Mutinga has been threatened, arrested, and jailed multiple times on charges related to his reporting. In 1992, during the Mobutu Sese Seko era, the Le Potentiel offices were bombed. In 1998, he was arrested by authorities following an article covering the house arrest of opposition leader Étienne Tshisekedi. In January 2000, he was assaulted in New York City by the advisors of DRC President Laurent-Désiré Kabila while covering a meeting of the United Nations Security Council.

In 2000, he was awarded the International Press Freedom Award of the Committee to Protect Journalists. The award citation described him as "a relentless advocate for human rights" and "an inspiration to journalists throughout Africa who continue to fight against tremendous odds for freedom of expression and better governance".

==Political career==
From 2003 to 2006, Mutinga served as High Authority of the Media in the Transitional Government that followed the Pretoria Accord ending the Second Congo War.

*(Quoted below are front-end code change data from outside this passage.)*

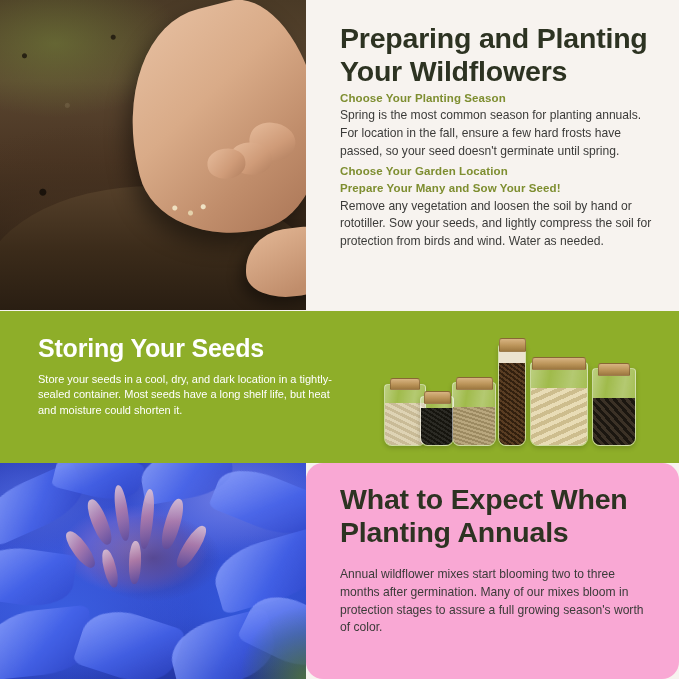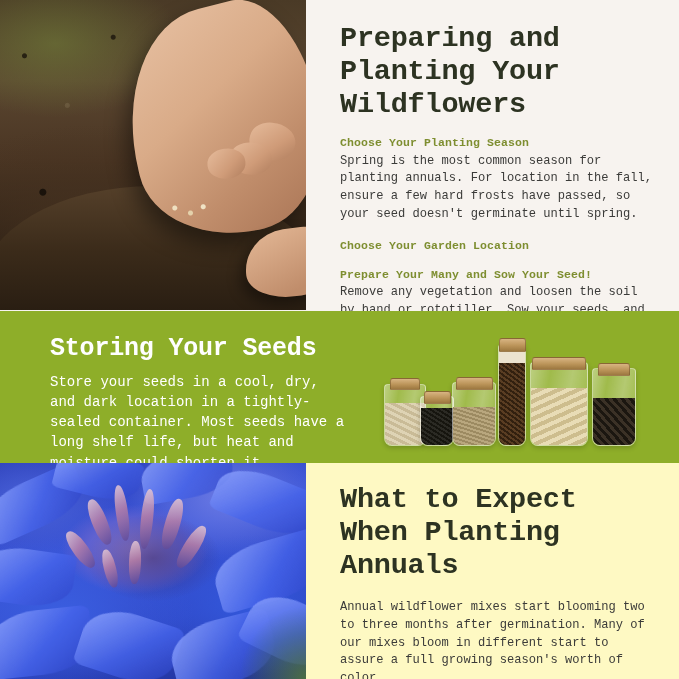--- a/index.html
+++ b/index.html
@@ -18,7 +18,6 @@
     width: 679px;
     height: 679px;
     background: #f7f3ef;
-    font-family: Liberation Mono, monospace;
   }
 
   

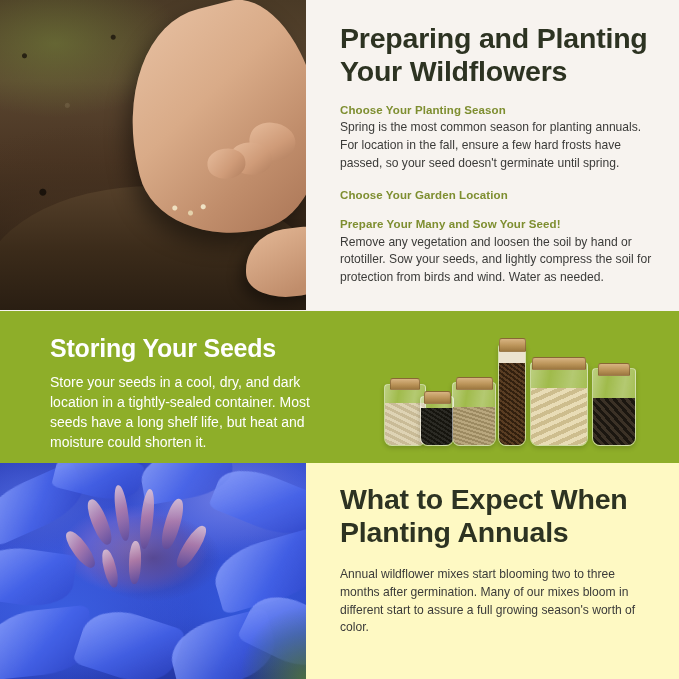--- a/index.html
+++ b/index.html
@@ -132,7 +132,7 @@
     letter-spacing: -0.2px;
     color: #2d3322;
   }
-  .sub-block { margin-top: 15px; }
+  .sub-block { margin-top: 3px; }
   .sub-block + .sub-block { }
   h3.subheading {
     margin: 0 0 2px 0;

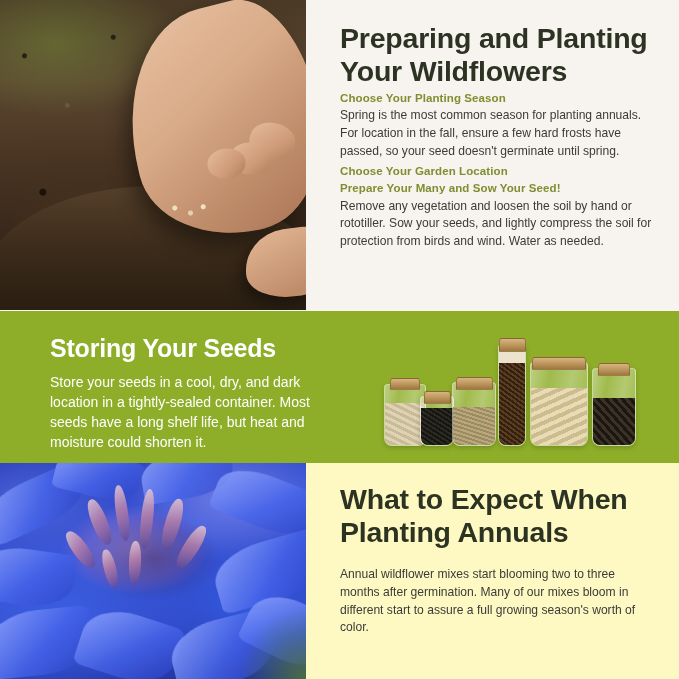--- a/index.html
+++ b/index.html
@@ -160,7 +160,7 @@
   }
   .green-text {
     position: absolute;
-    left: 50px;
+    left: 38px;
     top: 24px;
     width: 300px;
   }

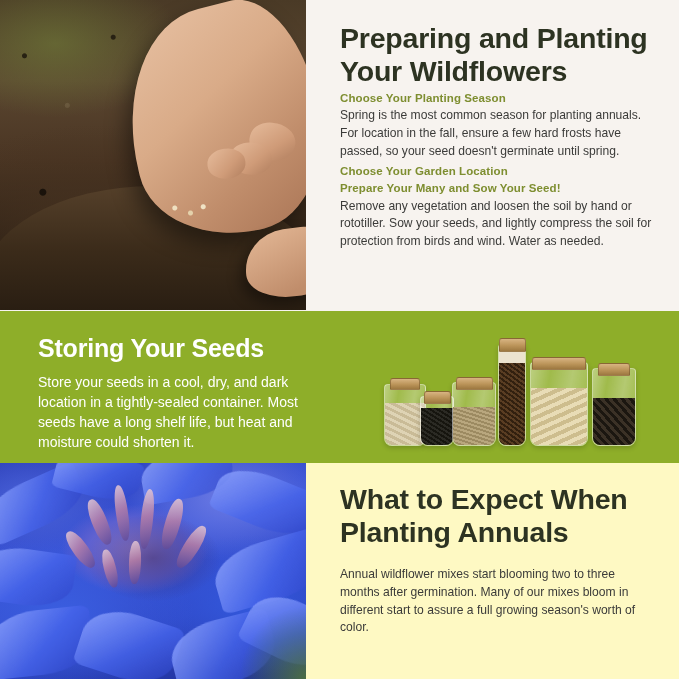--- a/index.html
+++ b/index.html
@@ -174,7 +174,7 @@
   }
   p.body-green {
     margin: 0;
-    font-size: 14px;
+    font-size: 11px;
     line-height: 1.45;
     color: #ffffff;
   }

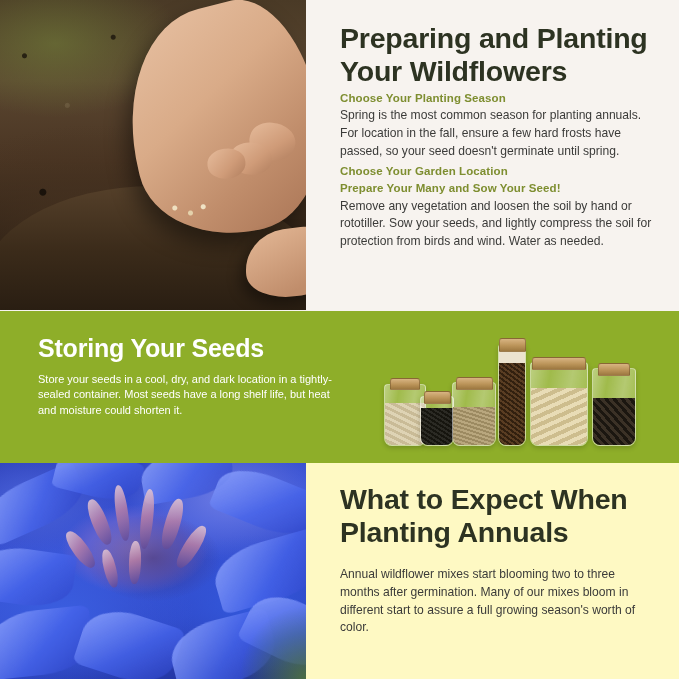--- a/index.html
+++ b/index.html
@@ -266,9 +266,10 @@
     position: absolute;
     left: 306px; top: 0;
     right: 0; bottom: 0;
-    background: #fef9c3;
+    background: #f9a8d4;
     padding: 20px 32px 0 34px;
     box-sizing: border-box;
+    border-radius: 17px;
   }
   h2.heading-bottom {
     margin: 0 0 17px 0;

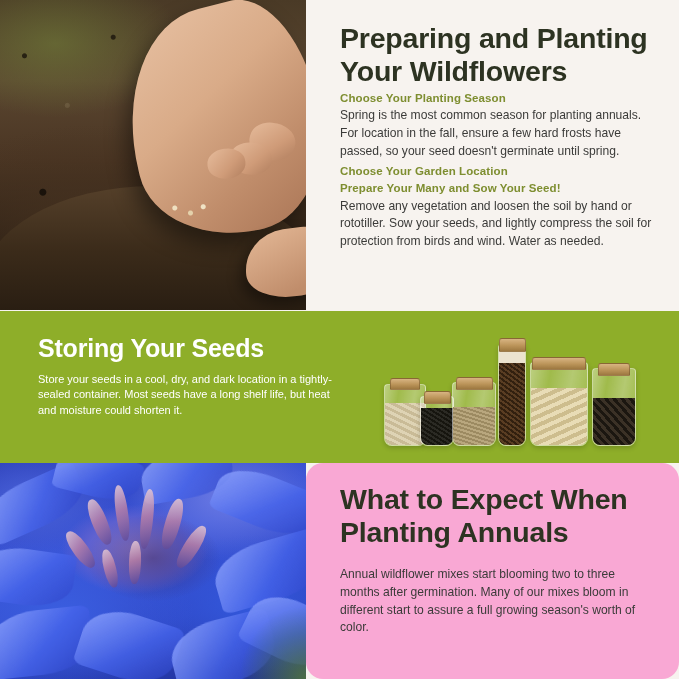--- a/index.html
+++ b/index.html
@@ -393,7 +393,7 @@
 
     <div class="col-right-bottom">
       <h2 class="heading-bottom">What to Expect When Planting Annuals</h2>
-      <p class="body">Annual wildflower mixes start blooming two to three months after germination. Many of our mixes bloom in different start to assure a full growing season's worth of color.</p>
+      <p class="body">Annual wildflower mixes start blooming two to three months after germination. Many of our mixes bloom in protection stages to assure a full growing season's worth of color.</p>
     </div>
   </div>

He now serves as a senator in the nation's parliament as a member of the Alliance of the Presidential Majority, the party backing current president Joseph Kabila. In March 2010, he introduced legislation to attempt to regulate the "confusion" followed by the end of the Voice of Zaire's media monopoly.

Mutinga is also a member of the political bureau for Together for Change, the opposition political coalition formed by former Katanga governor Moïse Katumbi to support his presidential bid in the upcoming 2018 presidential election.